That we need to address the matter of making wines with EC concentrations as low as technically possible, is emphasised by the following: Although the Canadian legal limit for natural wine remains at the 1986 level, they currently do not accept wines within 80% of that limit. This means that wines having EC concentrations of 24 ppb are not going to be acceptable. If the FDA applies the same principle (which is based on the fact that EC formation is an ongoing process) their limit of acceptability will drop to 12 ppb.

The modern consumer is quite rightly much more health conscious than his / her forefathers. In line with these concerns, legislation aimed at protecting consumer health is constantly being updated and made more stringent. This is particularly true for our sophisticated first world export markets. Reducing EC concentrations in our products is therefore a prerequisite if we want to continue to export to these markets in the long term. Concern for consumers at home should also not be less than that reserved for those in our export markets and the general lowering of levels of potentially dangerous substances in all our products should remain a common goal.

The real health risks posed by EC in local (and other) wines are very difficult to assess at this time. As mentioned earlier, EC is a proven carcinogen in certain animals. This is true when it is administered in high doses (mg/kg body weight). In addition, preliminary evidence indicates that the carcinogenic action of EC in mice is inhibited if it is injested in wine or alcohol solution (Stoewsand et al., 1991). Therefore, while our efforts to lower EC levels in all our products should continue unabated, the current status does not seem to be reason for significant health concerns.

How does one limit ethyl carbamate concentrations in wine?
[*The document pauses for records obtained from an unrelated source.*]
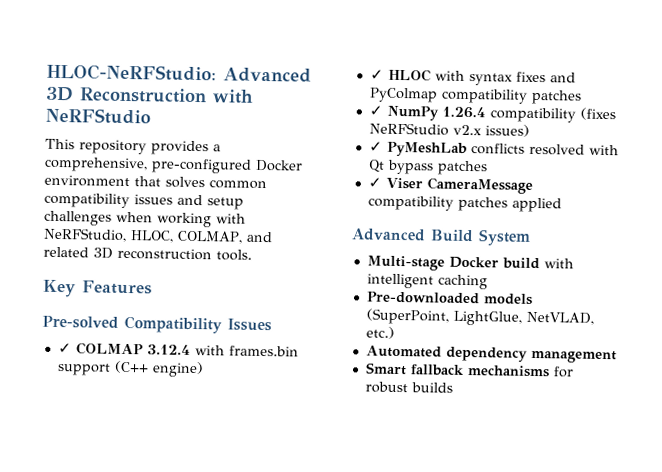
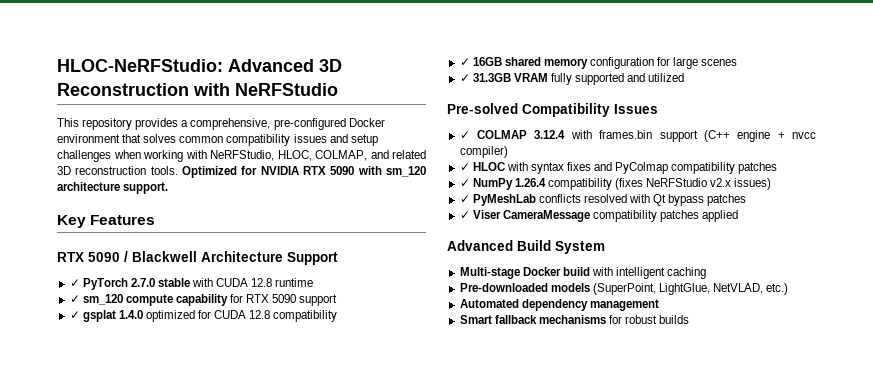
- This repository provides a comprehensive, pre-configured Docker environment that solves common compatibility issues and setup challenges when working with NeRFStudio, HLOC, COLMAP, and related 3D reconstruction tools.
+ This repository provides a comprehensive, pre-configured Docker environment that solves common compatibility issues and setup challenges when working with NeRFStudio, HLOC, COLMAP, and related 3D reconstruction tools. Optimized for NVIDIA RTX 5090 with sm_120 architecture support.
  Key Features
+ RTX 5090 / Blackwell Architecture Support
+ ✓ PyTorch 2.7.0 stable with CUDA 12.8 runtime
+ ✓ sm_120 compute capability for RTX 5090 support
+ ✓ gsplat 1.4.0 optimized for CUDA 12.8 compatibility
+ ✓ 16GB shared memory configuration for large scenes
+ ✓ 31.3GB VRAM fully supported and utilized
- ✓ COLMAP 3.12.4 with frames.bin support (C++ engine)
+ ✓ COLMAP 3.12.4 with frames.bin support (C++ engine + nvcc compiler)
From the above and the manual by Butzke & Bisson (2002) the following:

  • Do not over-fertilise. Not only does it waste money, but it elevates assimilable nitrogen levels in musts thus ultimately leading to elevated residual urea levels in the resultant wine. Also consider cover crops in case of potentially problematic cultivars. Do not use crops that add nitrogen to the soil. Remember the data in Table 4 - rootstock choice may be important. Do not add unnecessary amounts of diammonium phosphate to musts as a matter of course (know the N-status of your musts).
  • Choose the correct yeast. As pointed out earlier yeasts differ in ability to re-use urea formed by their utilisation of arginine. Preliminary data in Table 6 illustrate this fact for five yeasts currently in use locally [Data from a new study examining urea production by 12 local yeasts in three cultivars over two vintages will be published later]. Correct choice of yeast for the must at hand will significantly lower EC levels.
  • Spontaneous malolactic fermentation may contribute to elevated EC levels. Use commercial strains that do not produce high levels of citrulline.
  • Lees contact. Although Butzke & Bisson (2002) report that this method does not dramatically impact on EC levels, they also mention that this fact has not been thoroughly tested. Preliminary results from our laboratory would seem to suggest that ageing on lees can indeed contribute to EC levels. Possibly a technique to be avoided in the case of high alpha-amino nitrogen containing cultivars?
  • Storage and transport. Ethyl carbamate formation is exponentially increased at elevated temperatures. Maintenance of the correct cold chain [from production through shipment to retail venue] is crucial.
  • Enzymatic removal of residual urea. Urease (commercial preparations are available) can be used to reduce urea. However, general conditions in wine may limit effectiveness. Use of this enzyme must be evaluated in each wine to confirm that it is active.

Literature cited

Butzke, C.E. & Bisson, L.F., 2002. Ethyl carbamate preventative action manual. http://vm.cfsan.fda.gov/~frf/ecaction.html

Kodama, S., Suzuki, T., Fujinawa, S., Teja, P. & Yotsuzuka, F., 1994. Urea contribution to ethyl carbamate formation in commercial wines during storage. Am. J. Enol. Vitic. 45, 17-24.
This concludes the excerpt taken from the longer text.